Re: [PATCH] KVM: arm/arm64: Clean dcache to PoC when changing PTE due to CoW

Christoffer Dall <christoffer.dall@xxxxxxx> · Tue, 4 Sep 2018 11:03:43 +0200

On Mon, Sep 03, 2018 at 06:29:30PM +0100, Punit Agrawal wrote:
> Christoffer Dall <christoffer.dall@xxxxxxx> writes:
> 
> > [Adding Andrea and Steve in CC]
> >
> > On Thu, Aug 23, 2018 at 04:33:42PM +0100, Marc Zyngier wrote:
> >> When triggering a CoW, we unmap the RO page via an MMU notifier
> >> (invalidate_range_start), and then populate the new PTE using another
> >> one (change_pte). In the meantime, we'll have copied the old page
> >> into the new one.
> >> 
> >> The problem is that the data for the new page is sitting in the
> >> cache, and should the guest have an uncached mapping to that page
> >> (or its MMU off), following accesses will bypass the cache.
> >> 
> >> In a way, this is similar to what happens on a translation fault:
> >> We need to clean the page to the PoC before mapping it. So let's just
> >> do that.
> >> 
> >> This fixes a KVM unit test regression observed on a HiSilicon platform,
> >> and subsequently reproduced on Seattle.
> >> 
> >> Fixes: a9c0e12ebee5 ("KVM: arm/arm64: Only clean the dcache on translation fault")
> >> Reported-by: Mike Galbraith <efault@xxxxxx>
> >> Signed-off-by: Marc Zyngier <marc.zyngier@xxxxxxx>
> >> ---
> >>  virt/kvm/arm/mmu.c | 9 ++++++++-
> >>  1 file changed, 8 insertions(+), 1 deletion(-)
> >> 
> >> diff --git a/virt/kvm/arm/mmu.c b/virt/kvm/arm/mmu.c
> >> index 1d90d79706bd..287c8e274655 100644
> >> --- a/virt/kvm/arm/mmu.c
> >> +++ b/virt/kvm/arm/mmu.c
> >> @@ -1811,13 +1811,20 @@ static int kvm_set_spte_handler(struct kvm *kvm, gpa_t gpa, u64 size, void *data
> >>  void kvm_set_spte_hva(struct kvm *kvm, unsigned long hva, pte_t pte)
> >>  {
> >>  	unsigned long end = hva + PAGE_SIZE;
> >> +	kvm_pfn_t pfn = pte_pfn(pte);
> >>  	pte_t stage2_pte;
> >>  
> >>  	if (!kvm->arch.pgd)
> >>  		return;
> >>  
> >>  	trace_kvm_set_spte_hva(hva);
> >> -	stage2_pte = pfn_pte(pte_pfn(pte), PAGE_S2);
> >> +
> >> +	/*
> >> +	 * We've moved a page around, probably through CoW, so let's treat
> >> +	 * just like a translation fault and clean the cache to the PoC.
> >> +	 */
> >> +	clean_dcache_guest_page(pfn, PAGE_SIZE);
> >> +	stage2_pte = pfn_pte(pfn, PAGE_S2);
> >>  	handle_hva_to_gpa(kvm, hva, end, &kvm_set_spte_handler, &stage2_pte);
> >>  }
> >
> > How does this work for pmd mappings?
> 
> kvm_set_spte_hva() isn't called for PMD mappings. But...
> 
> >
> > Are we guaranteed that a pmd mapping (hugetlbfs or THP) is split before
> > a CoW happens?
> >
> > Steve tells me that we share THP mappings on fork and that we back THPs
> > by a zero page, so CoW with THP should be possible.
> >
> 
> ...the problem seems to affect handling write permission faults for CoW
> or zero pages.
> 
> The memory gets unmapped at stage 2 due to the invalidate notifier (in
> hugetlb_cow() for hugetlbfs and do_huge_pmd_wp_page() for THP) 
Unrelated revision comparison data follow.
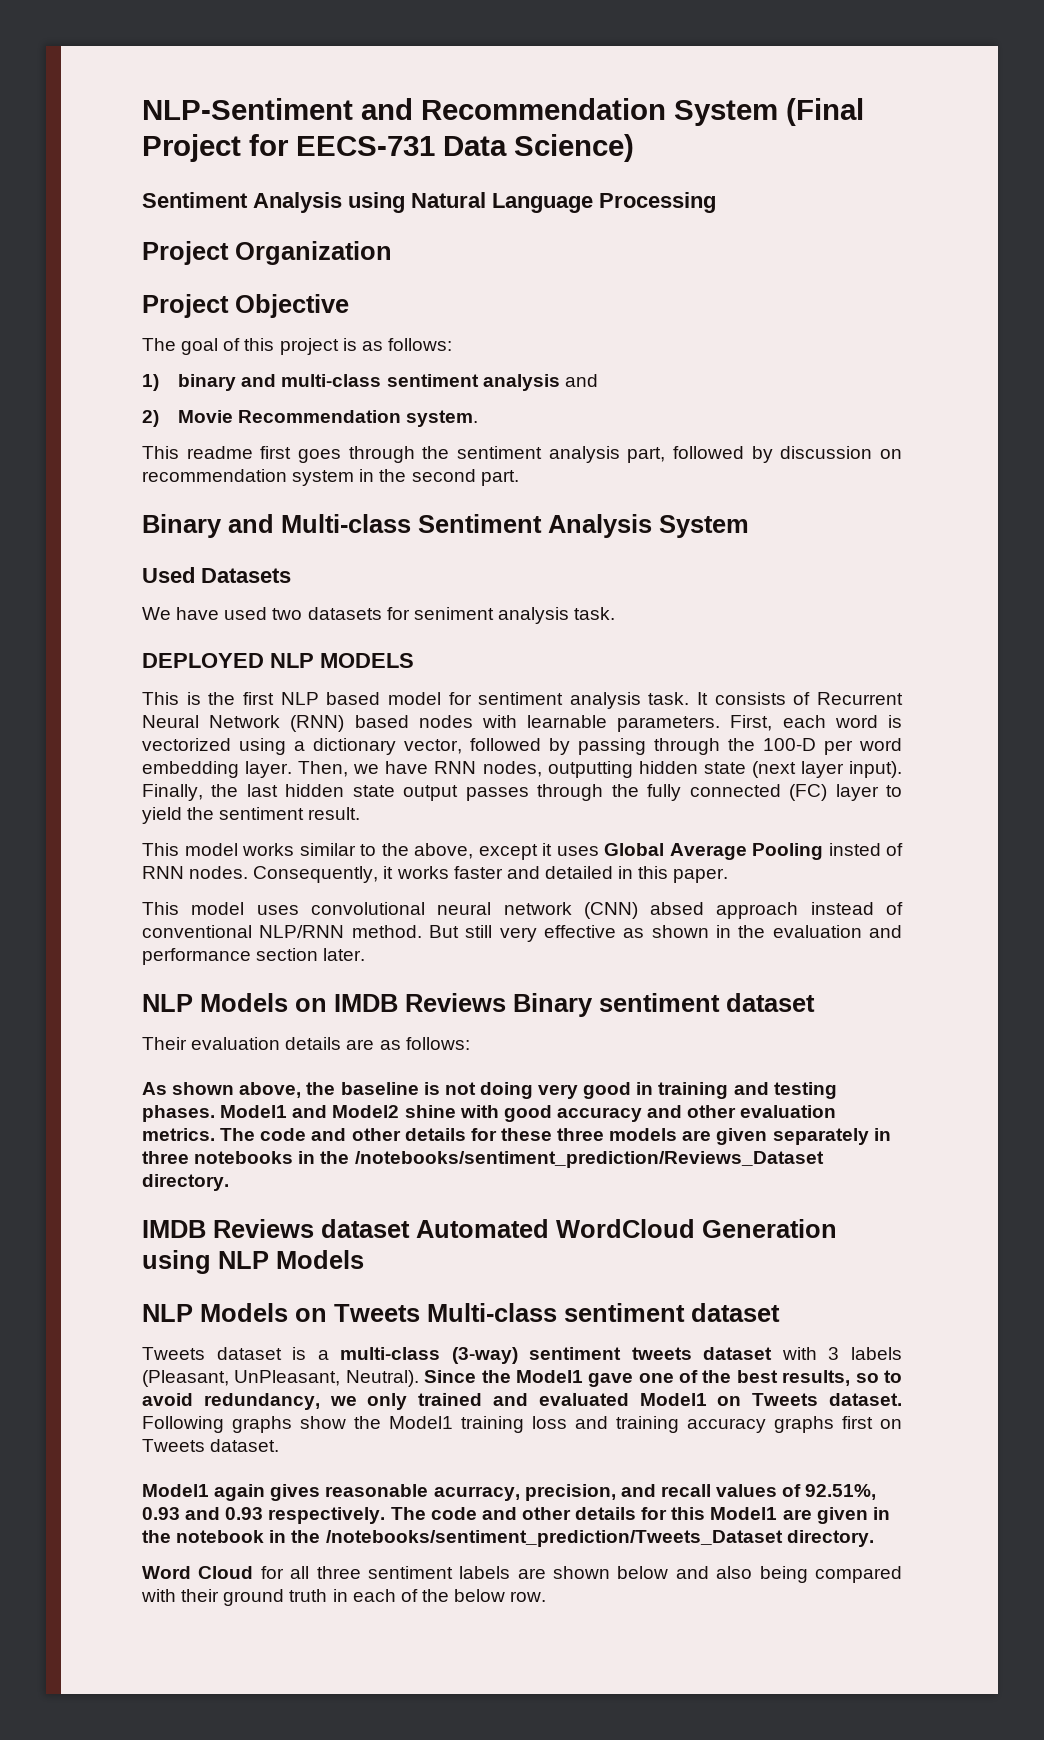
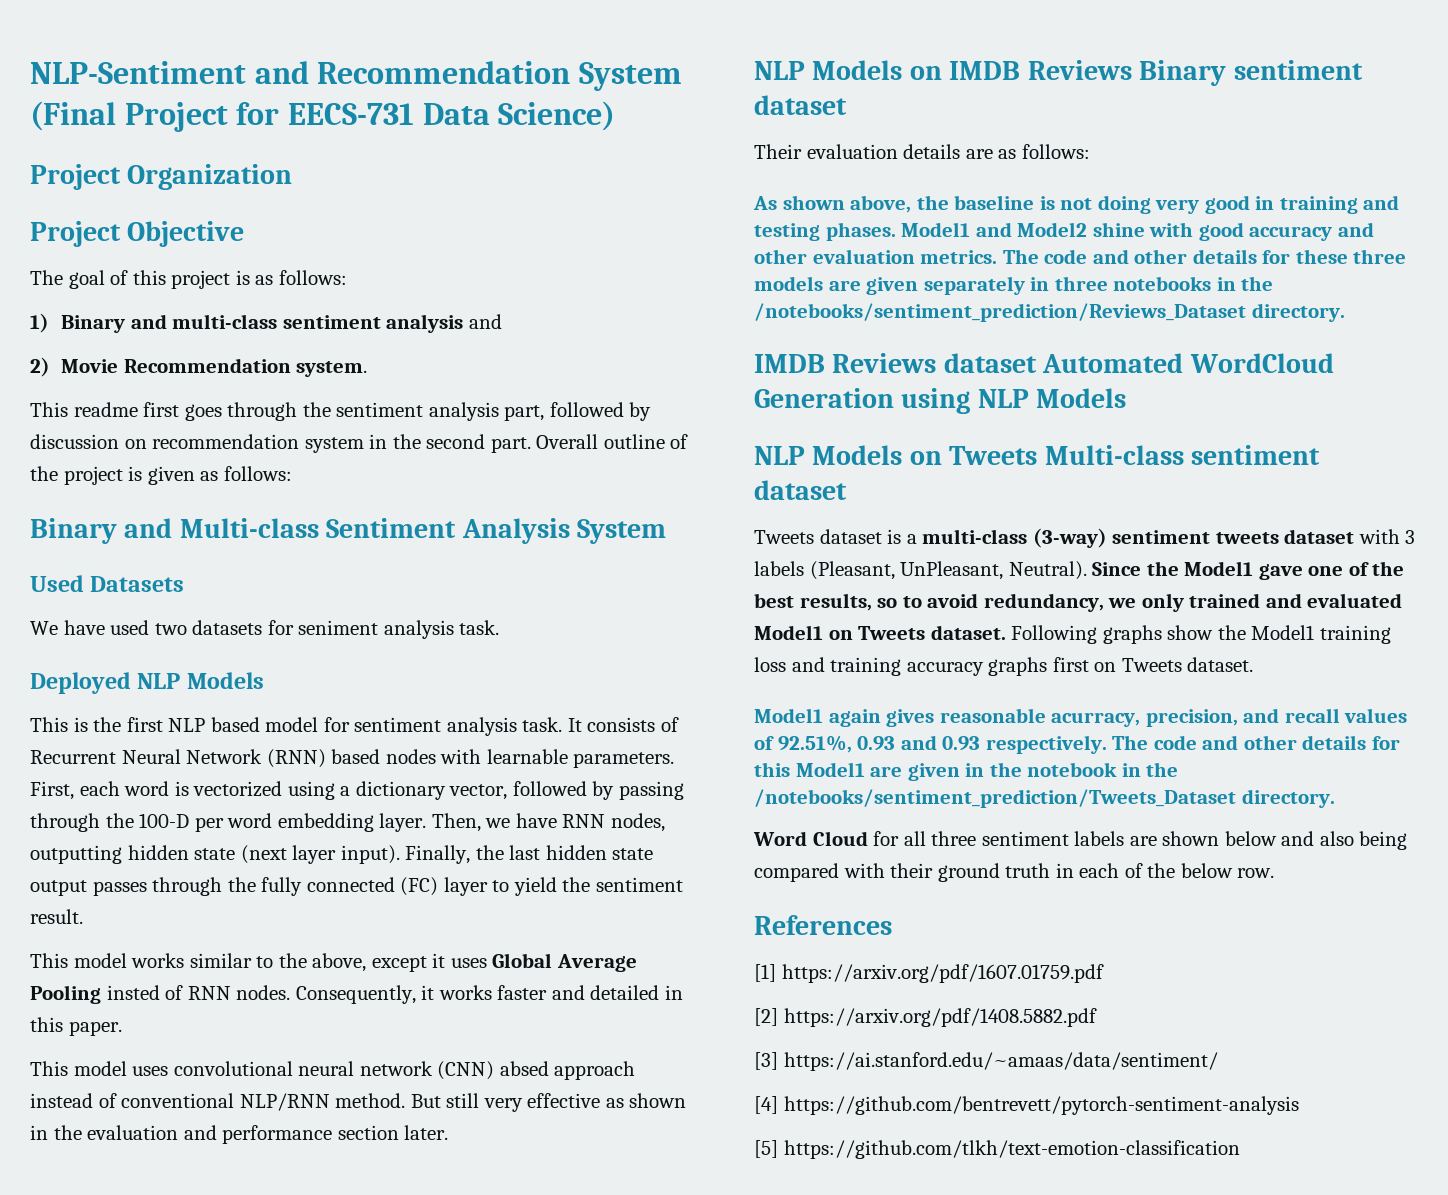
[142,192,716,213] // Sentiment Analysis using Natural Language Processing -> (616, 116) none
[178,374,237,391] binary -> [61,315,126,333] Binary
(519, 478) none -> [536,434,689,449] [30,466,292,485] Overall outline of the project is given as follows:
[142,653,414,668] DEPLOYED NLP MODELS -> [30,672,264,694] Deployed NLP Models
(547, 1596) none -> [754,915,892,935] [754,964,1104,983] [754,1008,1097,1027] [754,1052,1218,1071] [754,1096,1299,1115] [754,1140,1240,1159] // References // [1] https://arxiv.org/pdf/1607.01759.pdf // [2] https://arxiv.org/pdf/1408.5882.pdf // [3] https://ai.stanford.edu/~amaas/data/sentiment/ // [4] https://github.com/bentrevett/pytorch-sentiment-analysis // [5] https://github.com/tlkh/text-emotion-classification

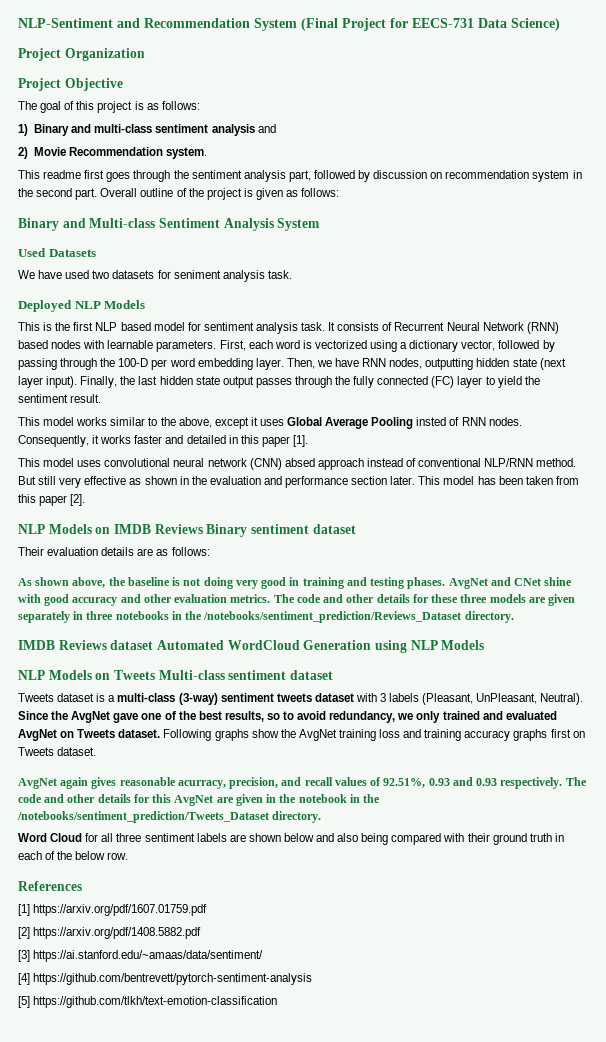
[68,1021,122,1036] paper. -> [261,435,308,447] paper [1].
(449, 1132) none -> [418,476,579,485] [18,494,86,506] This model has been taken from this paper [2].
[901,222,1088,237] Model1 and Model2 -> [448,577,542,589] AvgNet and CNet
[1184,561,1254,576] Model1 -> [71,711,111,723] AvgNet
[754,625,823,640] Model1 -> [18,729,57,741] AvgNet
[1251,625,1315,640] Model1 -> [298,729,337,741] AvgNet
[754,708,823,723] Model1 -> [18,778,57,789] AvgNet
[795,762,865,777] Model1 -> [174,795,214,806] AvgNet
So just to make sure I get this right.  For a pte CoW, Linux calls the
set_spte function to simply change the pte mapping, without doing any
unmapping at stage 2, but with pmd, we unmap and wait to take another
fault as an alternative method?

Why the two different approaches depending on the mapping size?

> while the
> cache maintenance for the newly allocated page will be skipped due to
> the !FSC_PERM. 

If the above holds, then the subsequent fault would be similar to any
other fault which should work via the normal mechanism (dcache clean +
XN on fault, icache invalidation on permission fault).

> 
> Hmm... smells like there might be a problem here. I'll try and put
> together a fix.
> 

It's not clear to me if we have a problem, or just different ways of
handling the PMD vs. PTE CoW case?

Thanks,

    Christoffer